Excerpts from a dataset
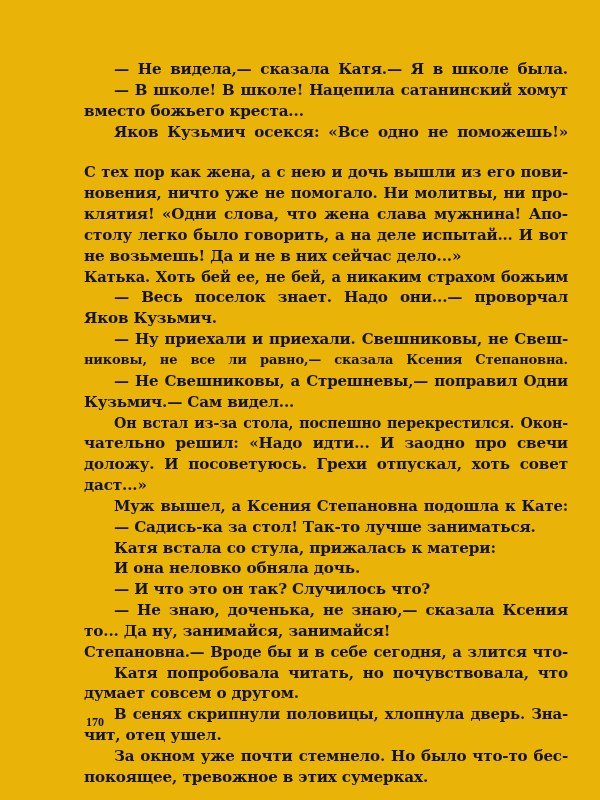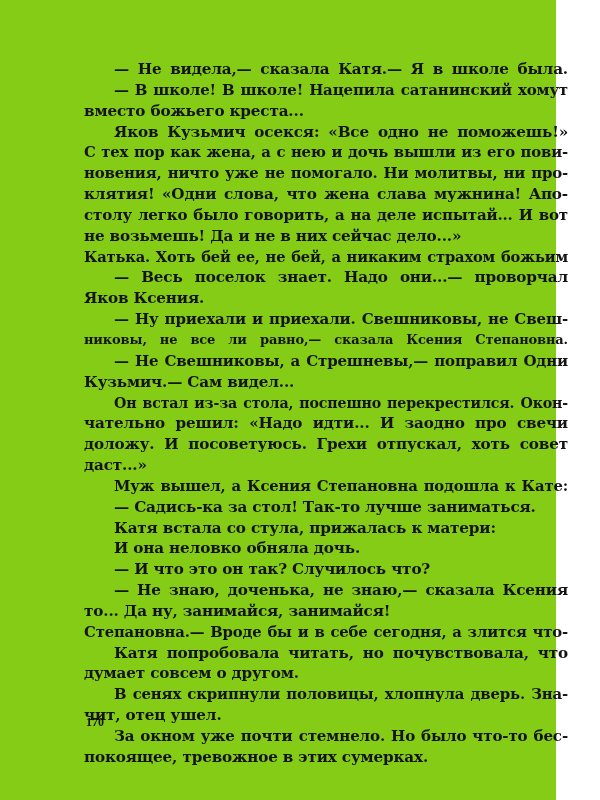--- a/index.html
+++ b/index.html
@@ -5,8 +5,8 @@
   html, body { margin: 0; padding: 0; background: #ffffff; }
   body { width: 600px; height: 800px; position: relative; overflow: hidden; }
   .page {
-    position: absolute; left: 0; top: 0; width: 556px; height: 800px;
-    background: #84cc16;
+    position: absolute; left: 0; top: 0; width: 600px; height: 800px;
+    background: #eab308;
   }
   .text {
     position: absolute; left: 84px; top: 59px; width: 484px;

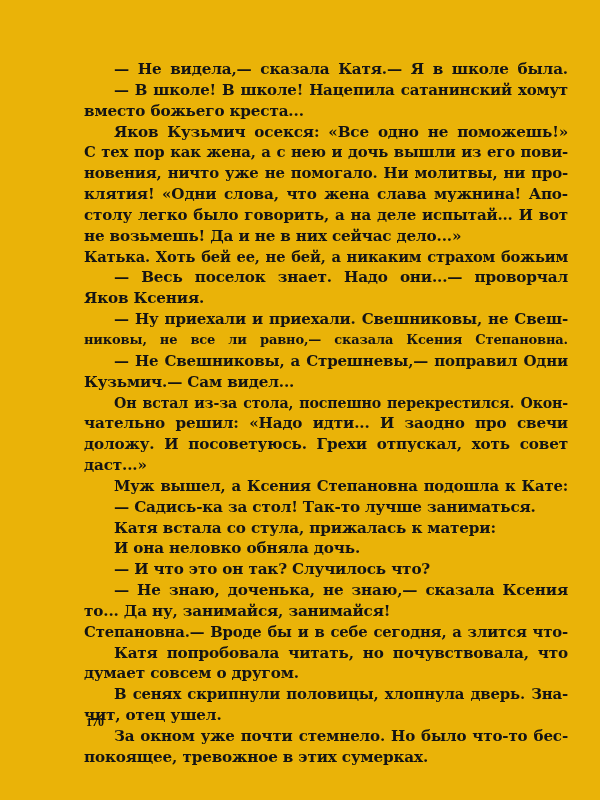--- a/index.html
+++ b/index.html
@@ -38,7 +38,7 @@
       <span class="line indent" style="font-size: 14.9727px;">— В школе! В школе! Нацепила сатанинский хомут</span>
       <span class="line last">вместо божьего креста...</span>
       <span class="line indent">Яков Кузьмич осекся: «Все одно не поможешь!»</span>
-      <span class="line" style="font-size: 14.8407px;">С тех пор как жена, а с нею и дочь вышли из его пови-</span>
+      <span class="line" style="font-size: 14.8407px; margin-top: 20px;">С тех пор как жена, а с нею и дочь вышли из его пови-</span>
       <span class="line" style="font-size: 14.9235px;">новения, ничто уже не помогало. Ни молитвы, ни про-</span>
       <span class="line">клятия! «Одни слова, что жена слава мужнина! Апо-</span>
       <span class="line" style="font-size: 15.0316px;">столу легко было говорить, а на деле испытай... И вот</span>

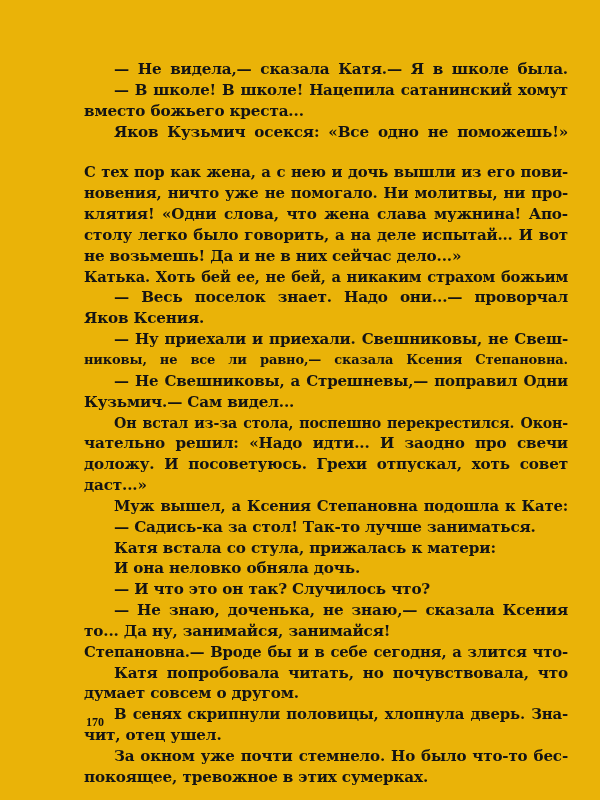--- a/index.html
+++ b/index.html
@@ -45,7 +45,7 @@
       <span class="line last">не возьмешь! Да и не в них сейчас дело...»</span>
       <span class="line" style="font-size: 14.6609px;">Катька. Хоть бей ее, не бей, а никаким страхом божьим</span>
       <span class="line indent">— Весь поселок знает. Надо они...— проворчал</span>
-      <span class="line last">Яков Ксения.</span>
+      <span class="line last">Яков Кузьмич.</span>
       <span class="line indent" style="font-size: 15.0421px;">— Ну приехали и приехали. Свешниковы, не Свеш-</span>
       <span class="line" style="font-size: 13px;">никовы, не все ли равно,— сказала Ксения Степановна.</span>
       <span class="line indent" style="font-size: 15.0191px;">— Не Свешниковы, а Стрешневы,— поправил Одни</span>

Exercise details:
Each line of the data that has the string "absolute" should be returned.

Finished exercise:
-    position: absolute; left: 0; top: 0; width: 556px; height: 800px;
+    position: absolute; left: 0; top: 0; width: 600px; height: 800px;
     position: absolute; left: 84px; top: 59px; width: 484px;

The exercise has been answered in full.